Results show a 10% improvement in forecasting sea surface temperature anomalies over the equatorial Pacific at a 12-month lead time with a perfect-model experiment. Furthermore, our hybrid model demonstrates improvements in boreal winter and spring initialization when evaluated against a reanalysis dataset. Our deep learning-based approach reveals state-dependent sensitivity linked to various physical processes, including the Pacific Meridional Modes, equatorial recharge oscillator, and westerly wind bursts. Notably, disparities emerge in the sensitivity associated with El Niño and La Niña events.

We find that sea surface temperature over the tropical Pacific plays a more crucial role in El Niño forecasting, while zonal wind stress over the same region exhibits greater significance in La Niña

Bio: Kinya Toride received a B.Eng and M.Eng from the University of Tokyo, followed by an M.S. and Ph.D. from the University of California, Davis.

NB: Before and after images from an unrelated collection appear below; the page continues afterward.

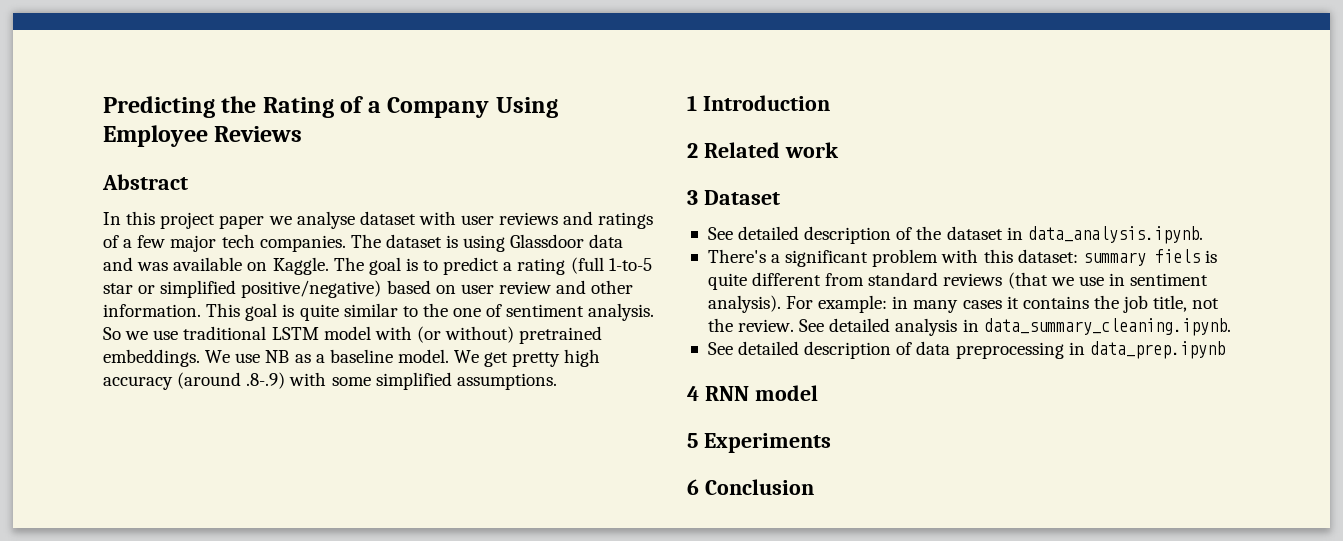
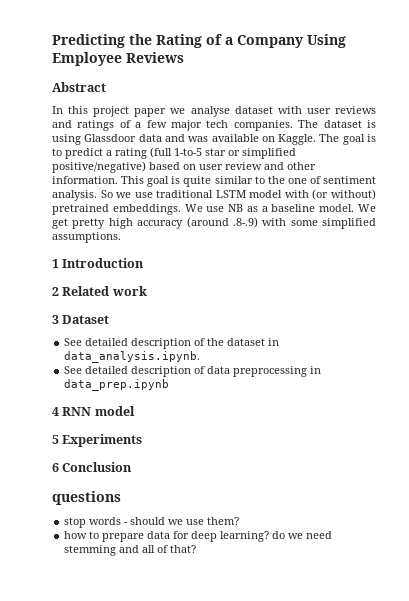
[707,249,1217,267] [707,272,1209,290] [707,295,1220,313] [707,318,1231,336] // There's a significant problem with this dataset: summary fiels is quite different from standard reviews (that we use in sentiment analysis). For example: in many cases it contains the job title, not the review. See detailed analysis in data_summary_cleaning.ipynb. -> (201, 357) none
(814, 487) none -> [52,491,121,505] [64,517,240,528] [64,531,333,542] [64,545,197,556] // questions // stop words - should we use them? // how to prepare data for deep learning? do we need stemming and all of that?

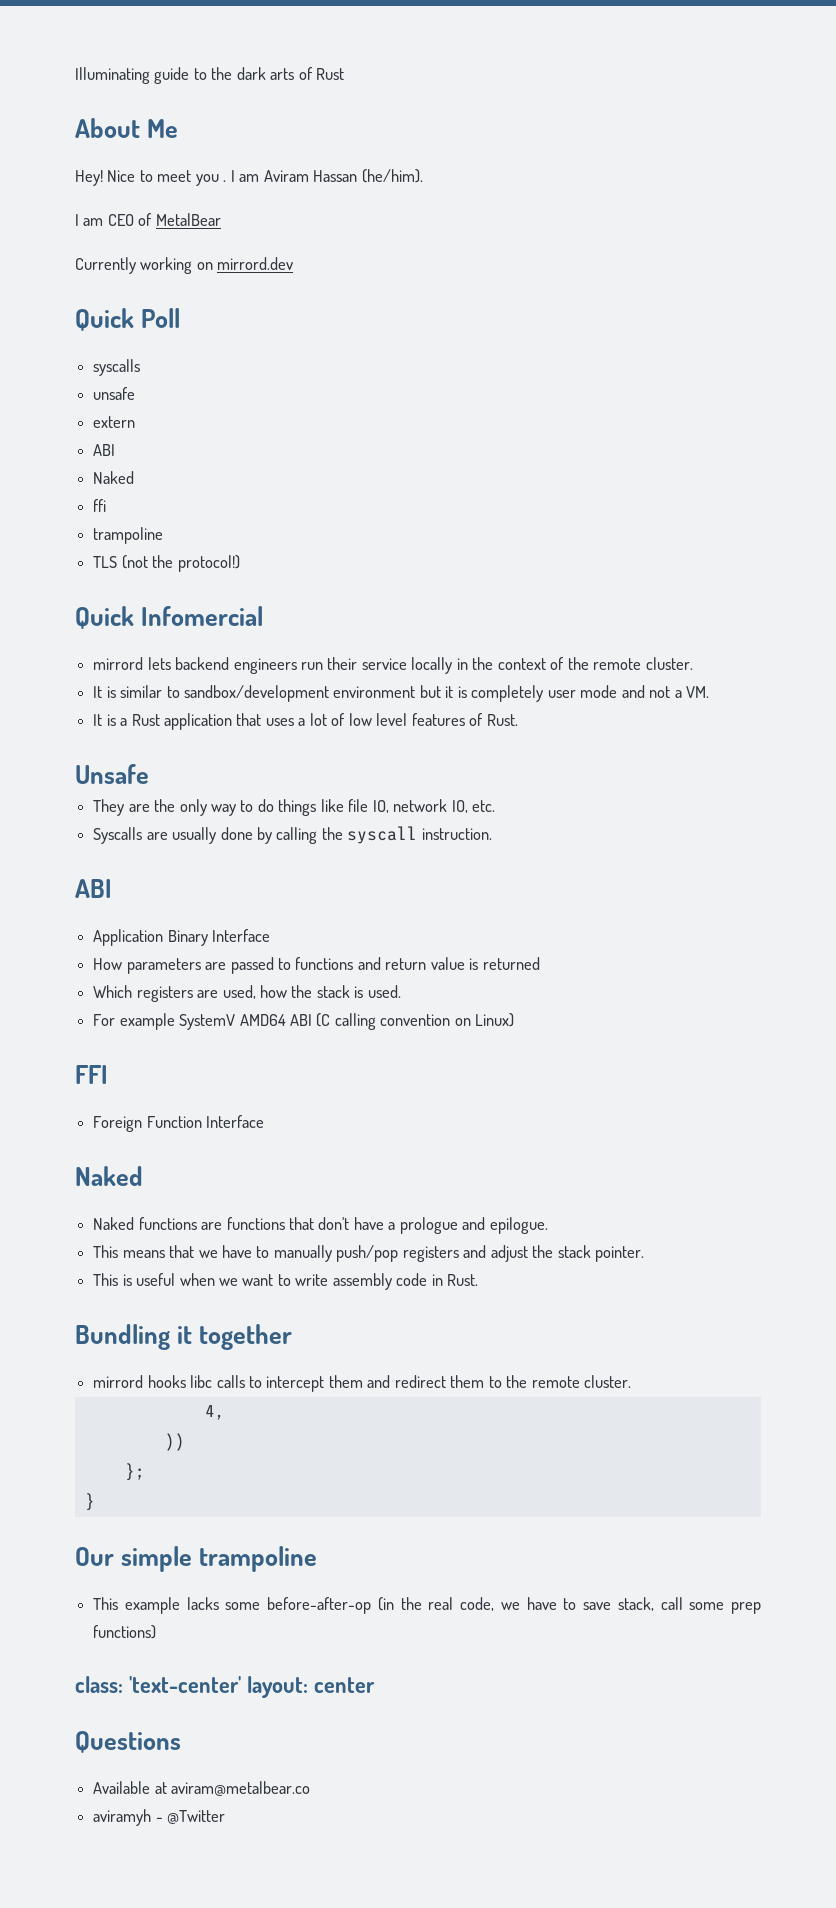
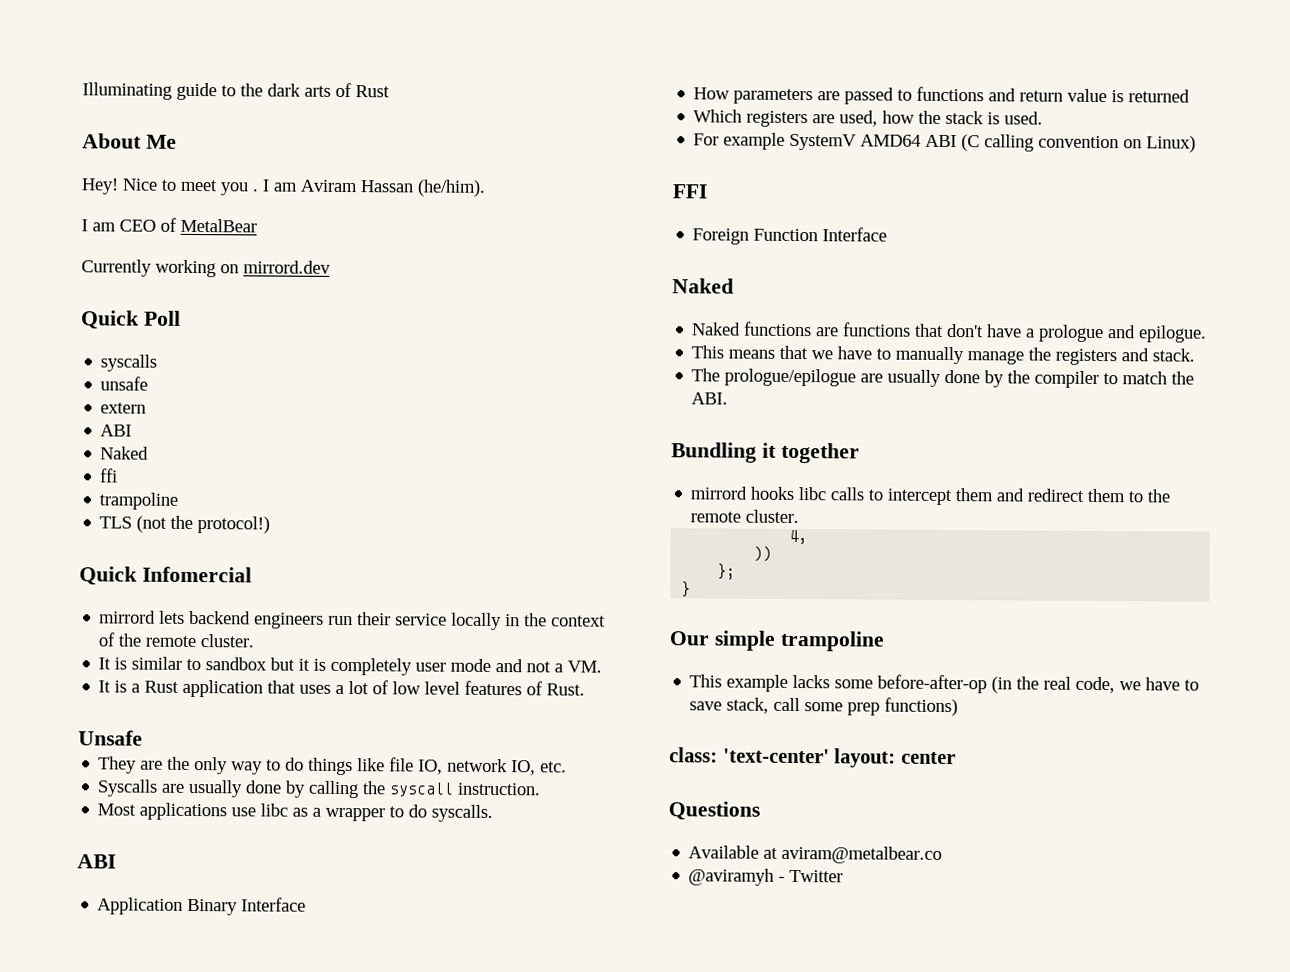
[183,685,416,702] sandbox/development environment -> [205,657,268,671] sandbox
(492, 834) none -> [97,802,494,823] // Most applications use libc as a wrapper to do syscalls.
[336,1245,645,1262] [93,1273,479,1290] push/pop registers and adjust the stack pointer. // This is useful when we want to write assembly code in Rust. -> [967,347,1196,366] [691,368,1195,389] [691,392,729,405] manage the registers and stack. // The prologue/epilogue are usually done by the compiler to match the ABI.
[93,1809,226,1826] aviramyh - @Twitter -> [688,868,844,886] @aviramyh - Twitter

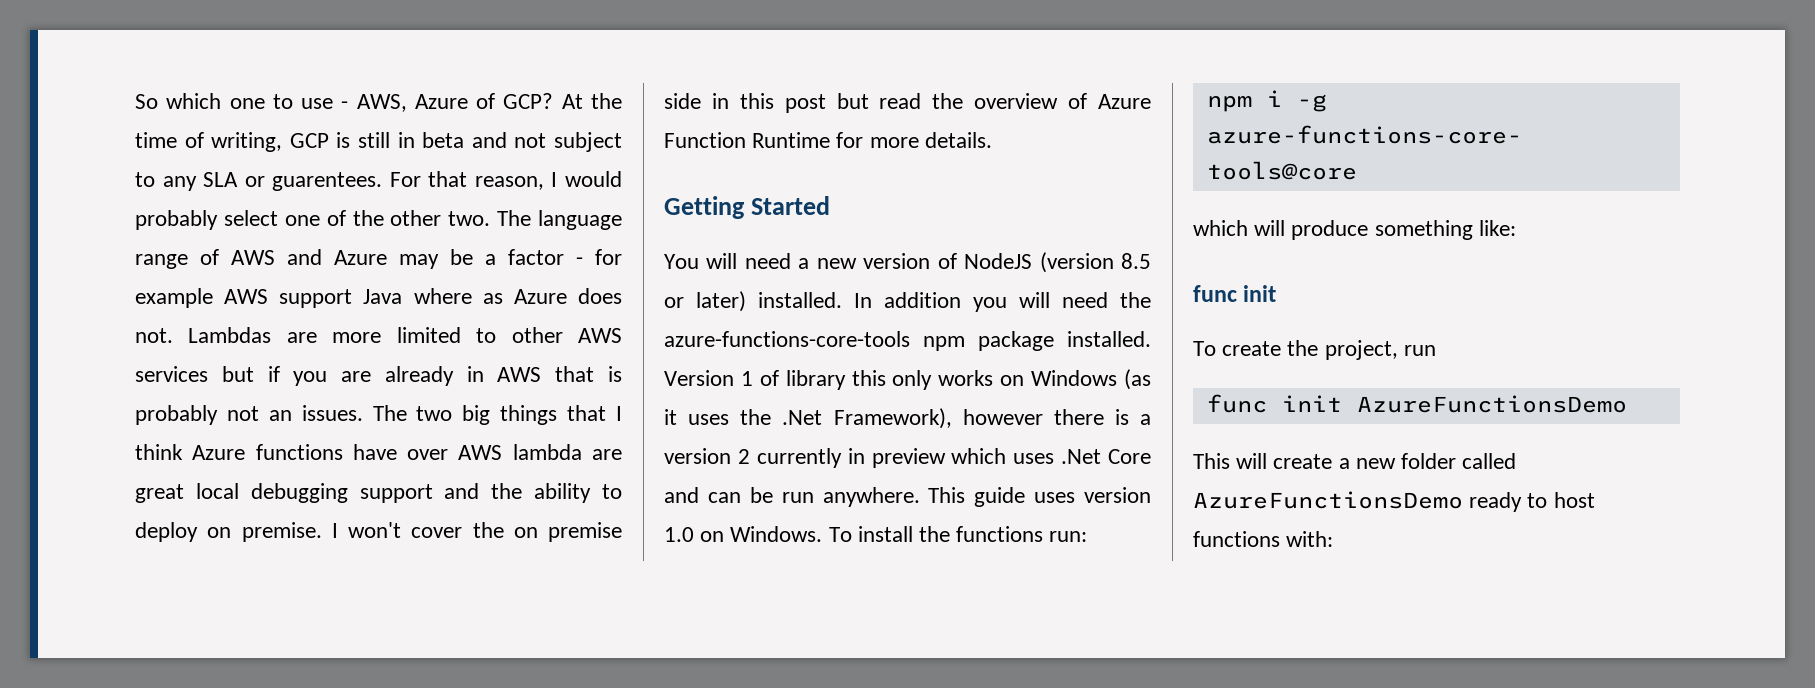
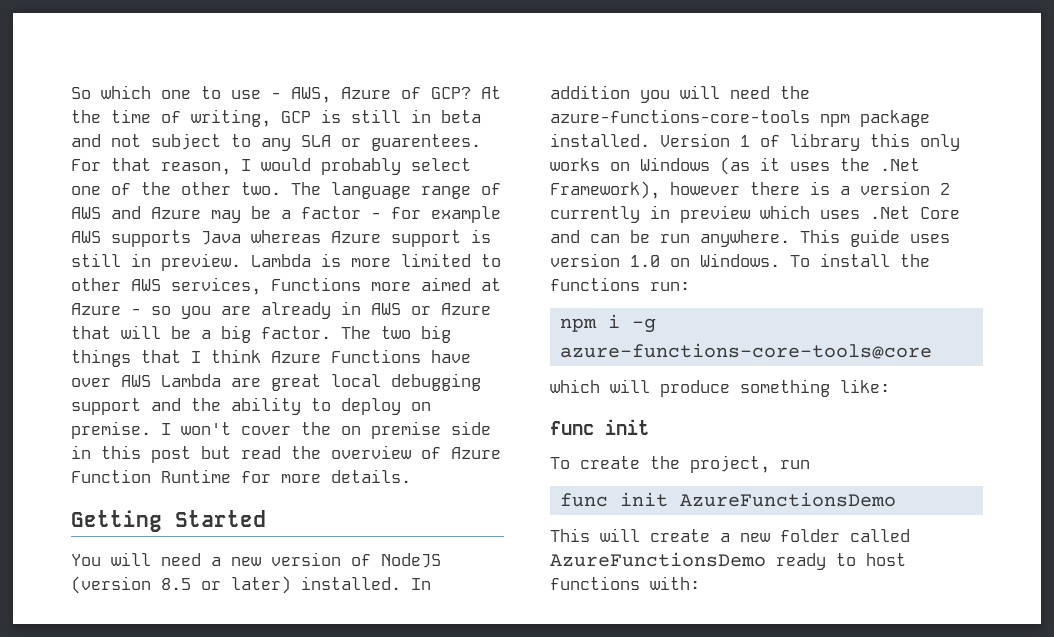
[279,288,622,308] [135,327,317,343] support Java where as Azure does not. Lambdas are -> [111,229,491,247] [71,253,341,271] supports Java whereas Azure support is still in preview. Lambda is
[135,366,280,382] services but if -> [171,277,501,295] [71,303,171,315] services, Functions more aimed at Azure - so
[555,366,622,382] [135,405,363,425] that is probably not an issues. -> [411,303,491,315] [71,325,331,343] or Azure that will be a big factor.
[255,444,343,460] functions -> [331,349,421,363] Functions
[512,444,582,460] lambda -> [161,374,221,387] Lambda

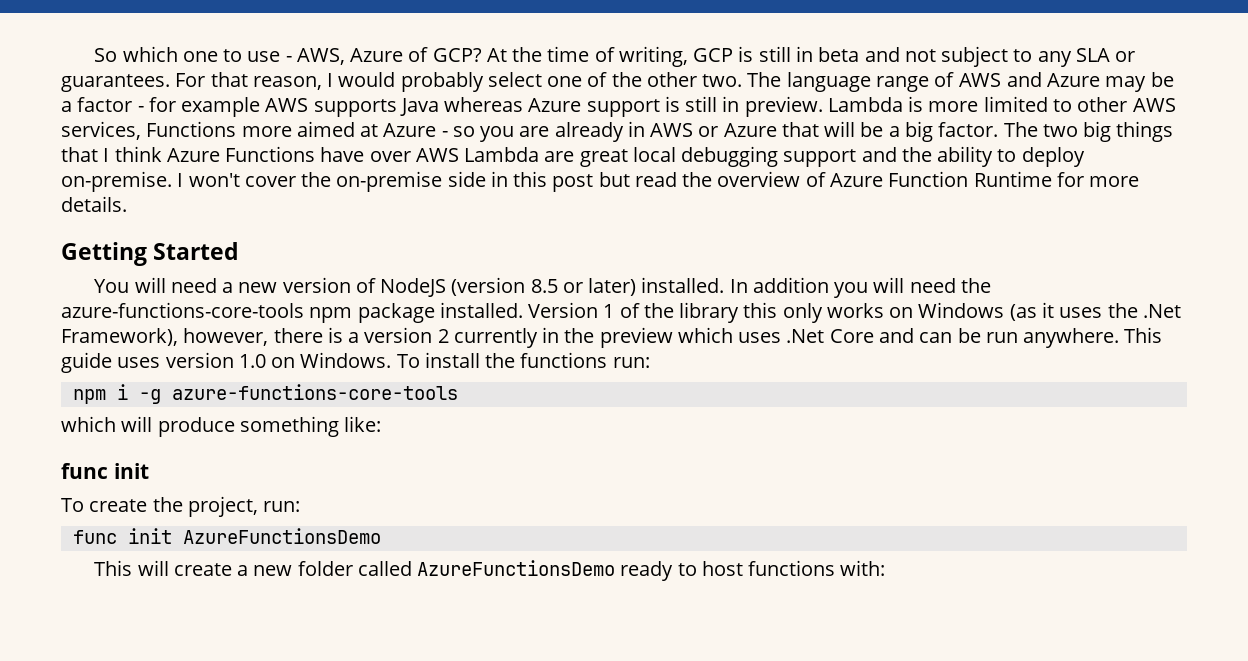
[371,134,481,151] guarentees. -> [61,74,170,92] guarantees.
[411,402,431,411] [71,421,151,439] on premise. -> [61,171,172,192] on-premise.
[341,421,441,439] on premise -> [336,171,443,192] on-premise
(780, 141) none -> [643,303,674,318] the
[670,182,740,195] however -> [183,328,269,346] however,
(670, 212) none -> [564,328,595,343] the
[559,343,932,359] azure-functions-core-tools@core -> [171,384,458,400] azure-functions-core-tools
[780,460,810,469] run -> [263,501,301,512] run:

He conducted postdoctoral research jointly at the University of Washington and the University of Tokyo, focusing on the subseasonal variability of atmospheric rivers and data assimilation of satellite-observed water vapor isotopes. In November 2022, he joined NOAA PSL and has since been working on developing new algorithms that leverage Al/ML to improve prediction and analyze the sources of hydroclimate variability.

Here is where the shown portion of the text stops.